**Problem**.
Copy each record exactly and skip its pictures.

--- START ---

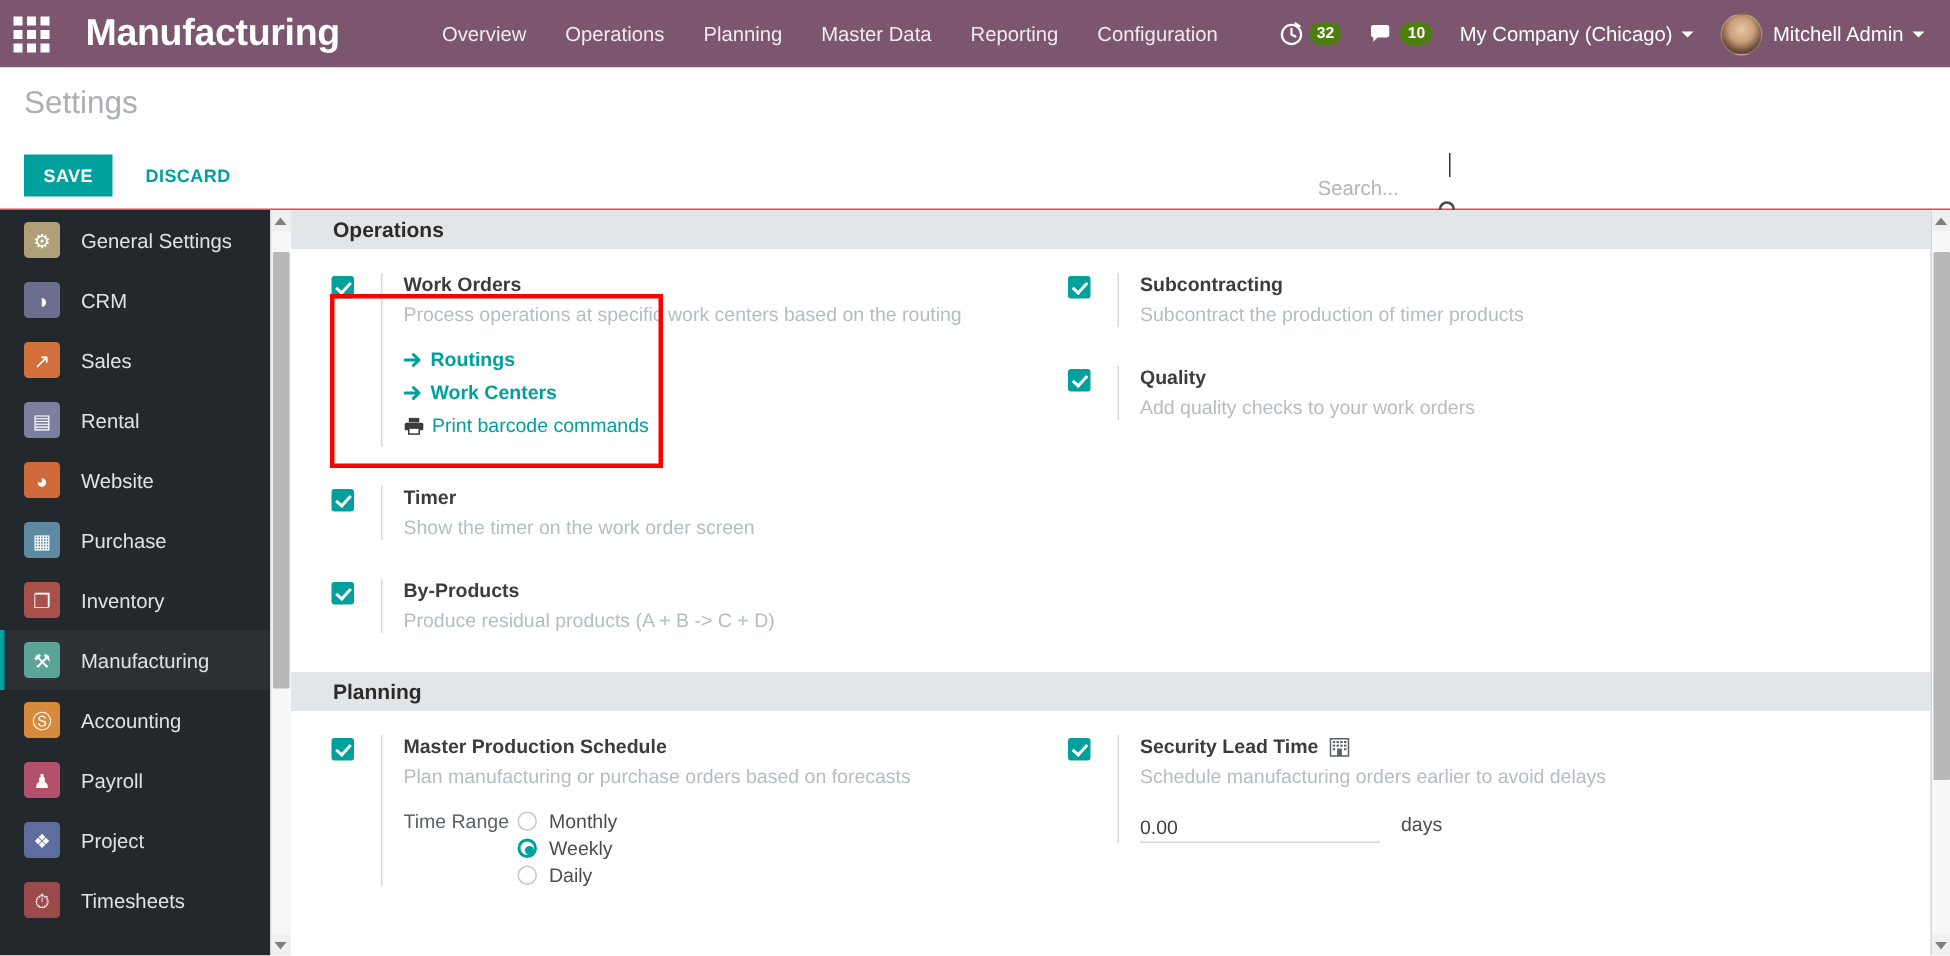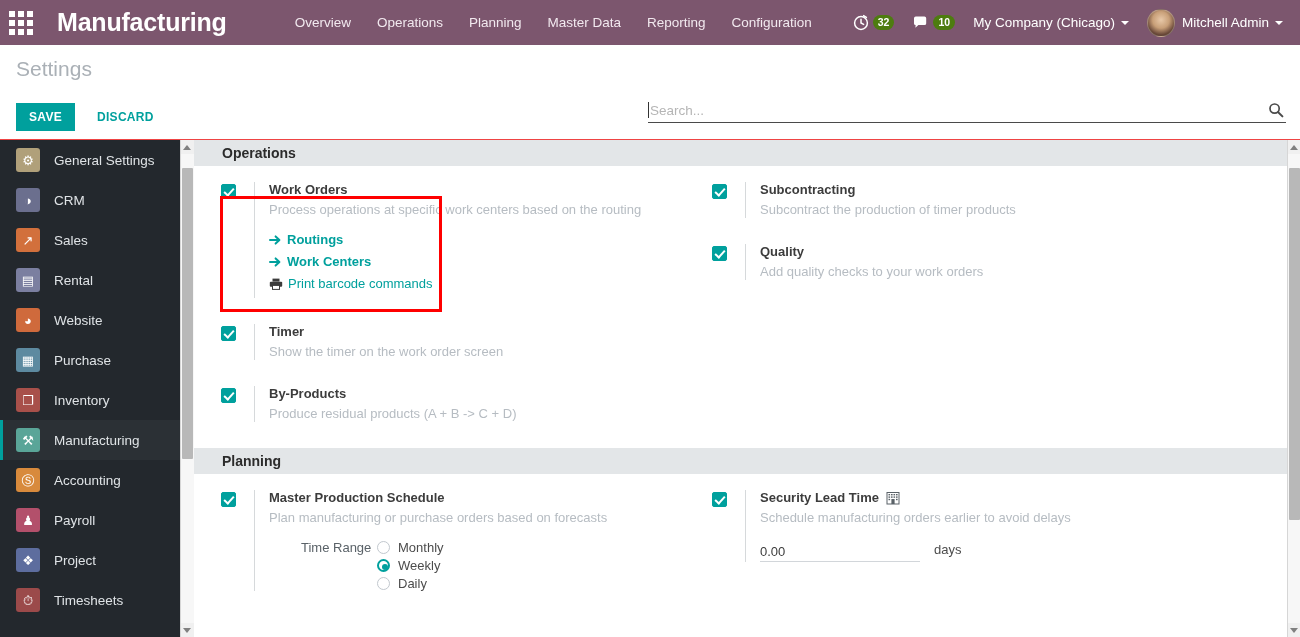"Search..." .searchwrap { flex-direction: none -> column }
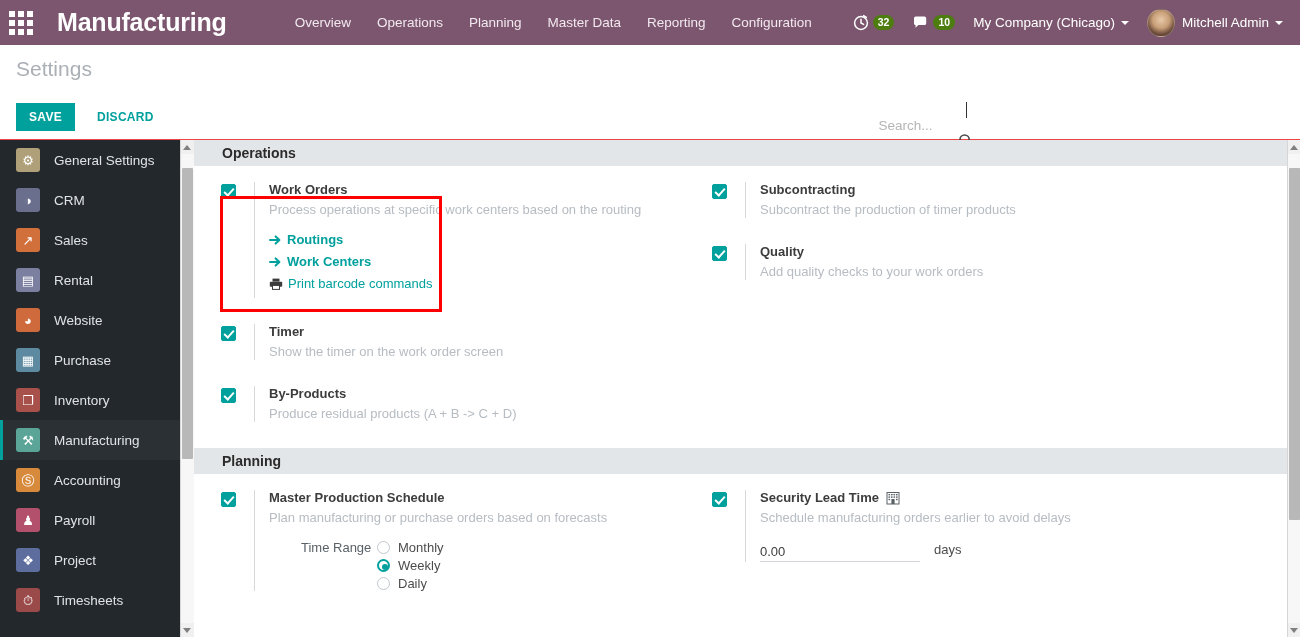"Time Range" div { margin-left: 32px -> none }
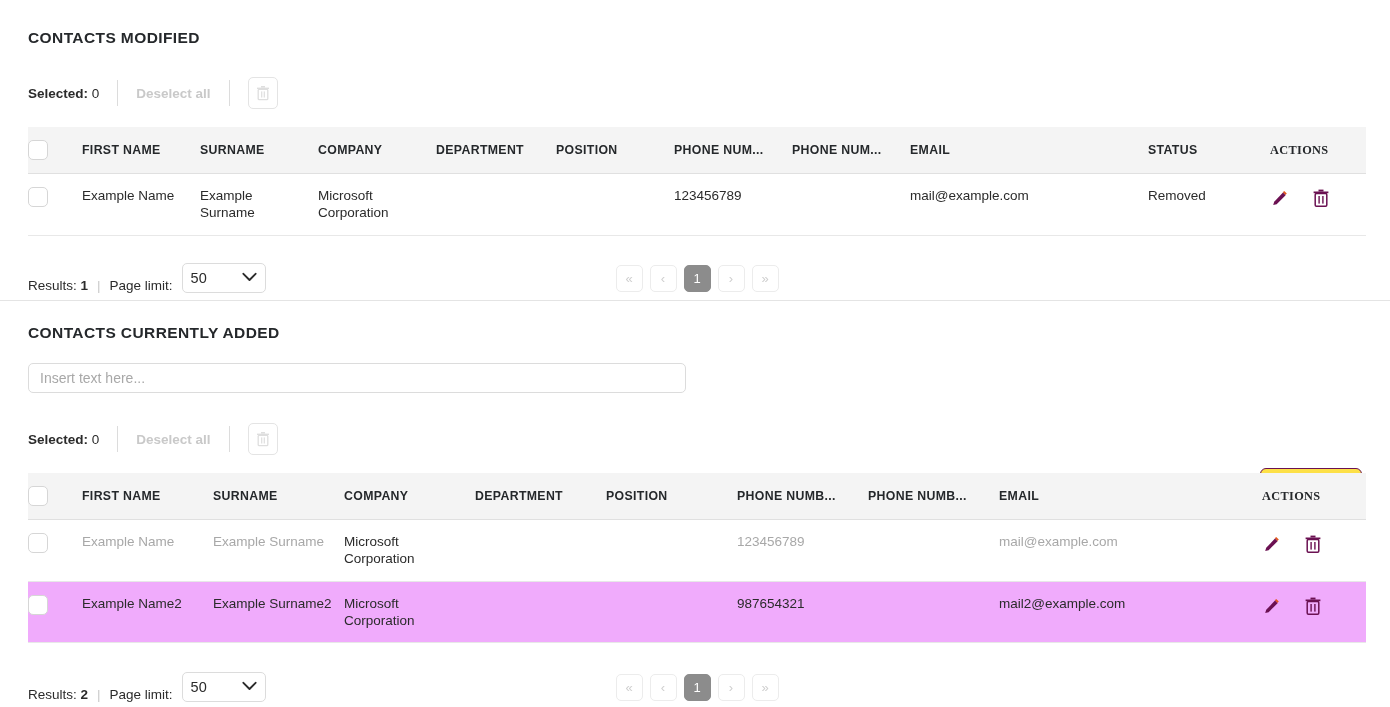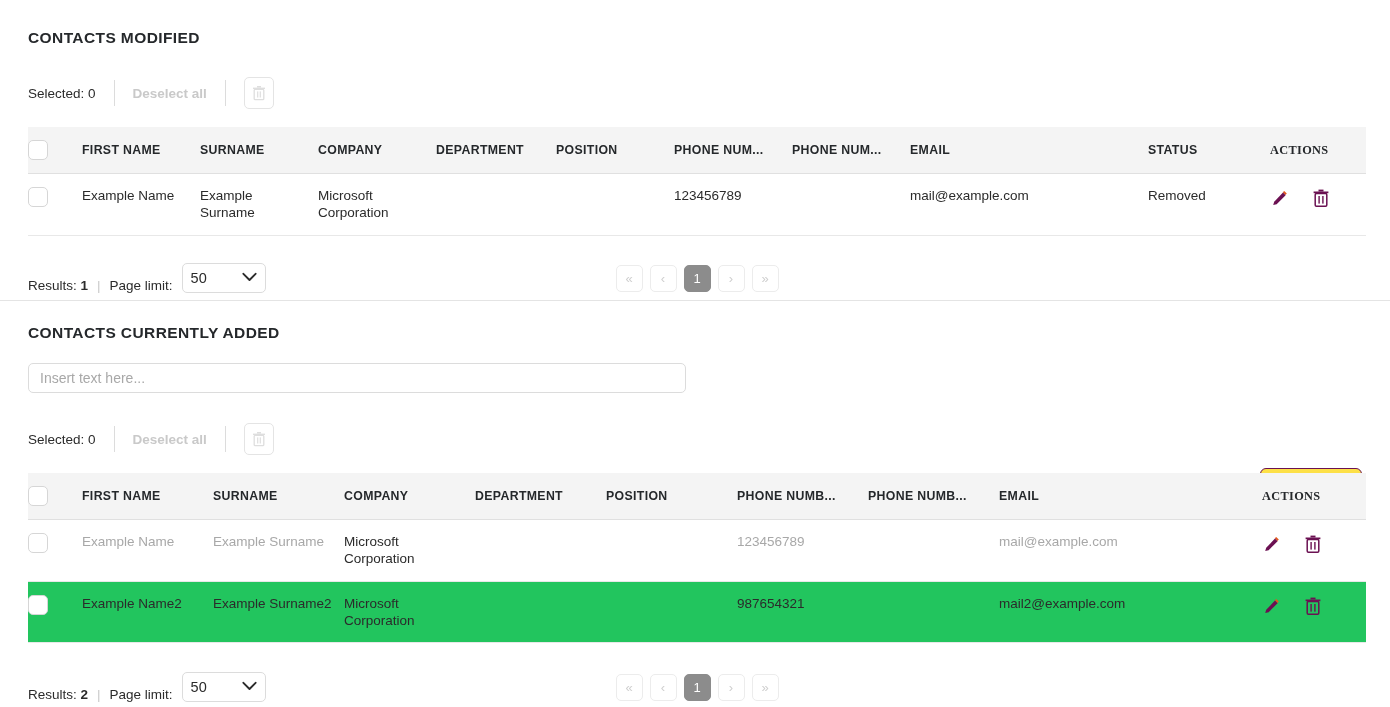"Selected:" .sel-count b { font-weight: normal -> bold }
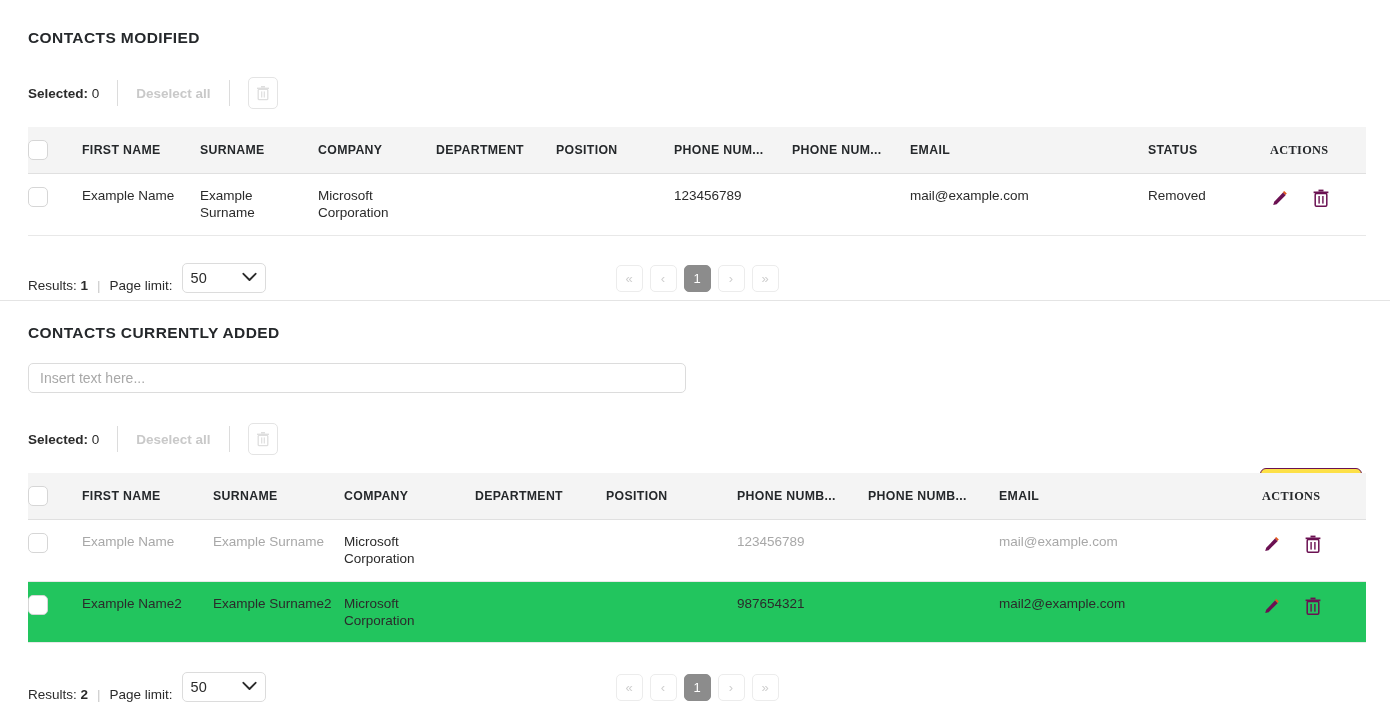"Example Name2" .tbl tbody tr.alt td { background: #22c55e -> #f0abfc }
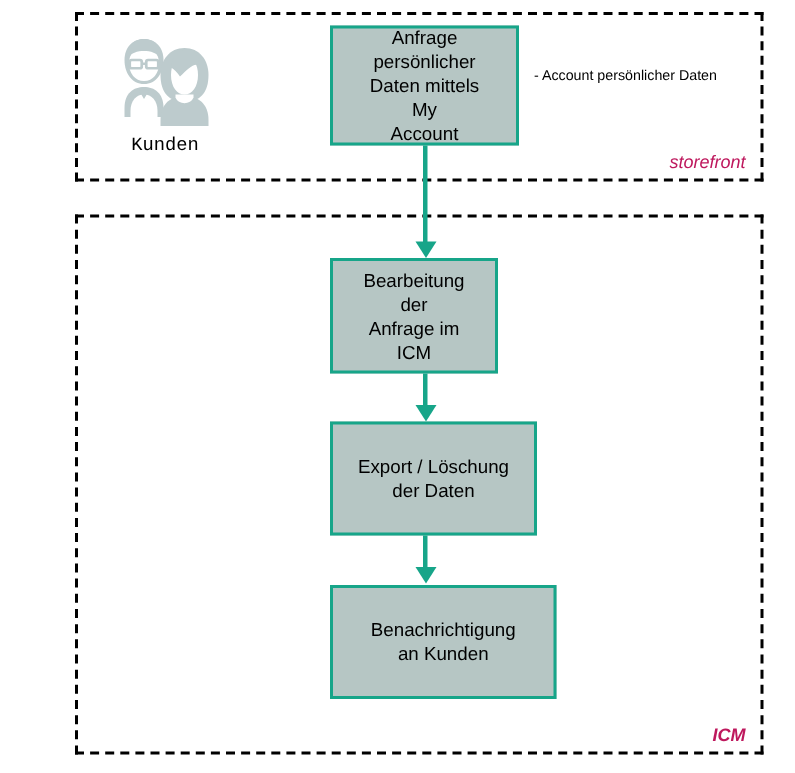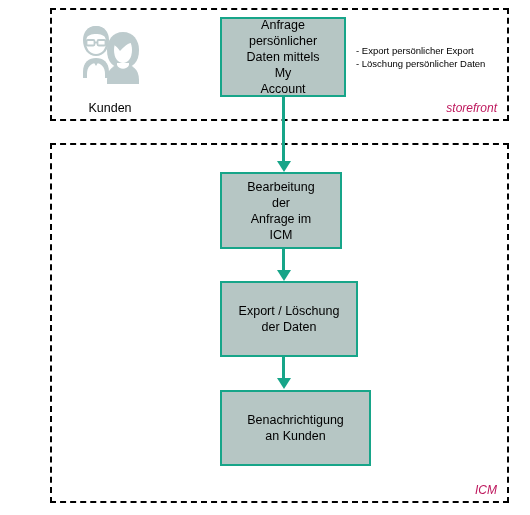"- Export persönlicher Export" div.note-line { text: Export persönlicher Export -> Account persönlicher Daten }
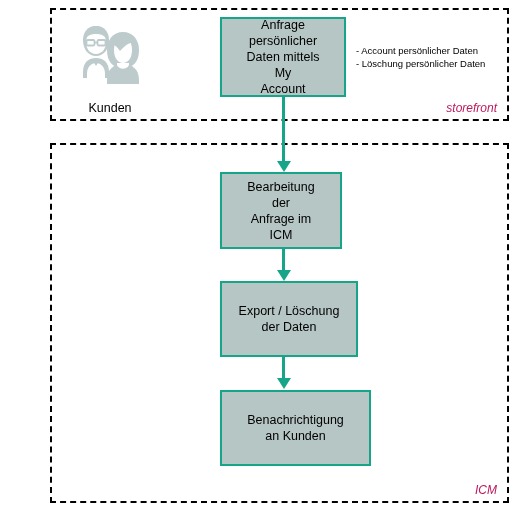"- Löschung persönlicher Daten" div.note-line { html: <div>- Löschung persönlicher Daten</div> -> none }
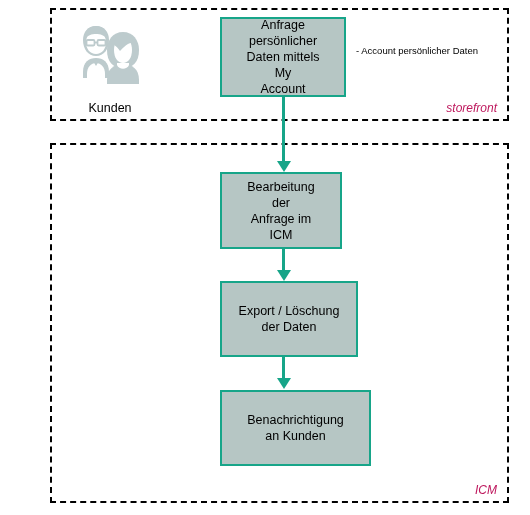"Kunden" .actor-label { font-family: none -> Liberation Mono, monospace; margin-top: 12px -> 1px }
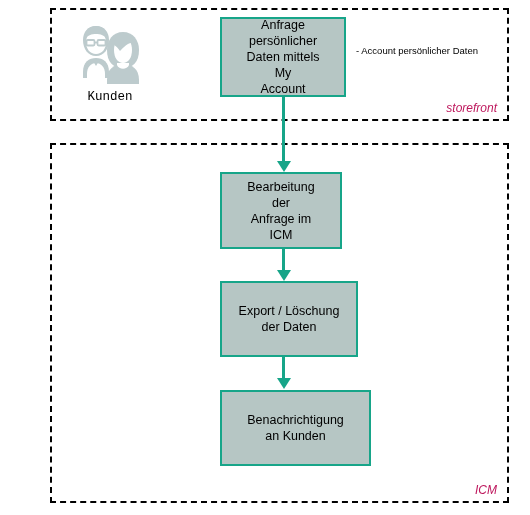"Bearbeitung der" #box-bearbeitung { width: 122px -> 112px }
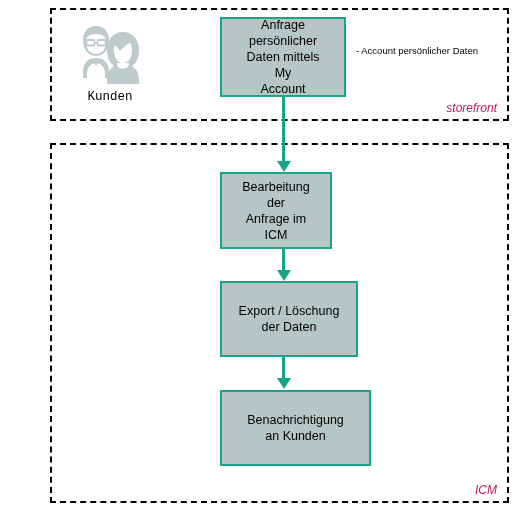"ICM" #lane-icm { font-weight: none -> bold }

--- END ---

**Reply to the exercise**.
"Search..." .searchwrap { flex-direction: none -> column }
"Time Range" div { margin-left: 32px -> none }
"Selected:" .sel-count b { font-weight: normal -> bold }
"Example Name2" .tbl tbody tr.alt td { background: #22c55e -> #f0abfc }
"- Export persönlicher Export" div.note-line { text: Export persönlicher Export -> Account persönlicher Daten }
"- Löschung persönlicher Daten" div.note-line { html: <div>- Löschung persönlicher Daten</div> -> none }
"Kunden" .actor-label { font-family: none -> Liberation Mono, monospace; margin-top: 12px -> 1px }
"Bearbeitung der" #box-bearbeitung { width: 122px -> 112px }
"ICM" #lane-icm { font-weight: none -> bold }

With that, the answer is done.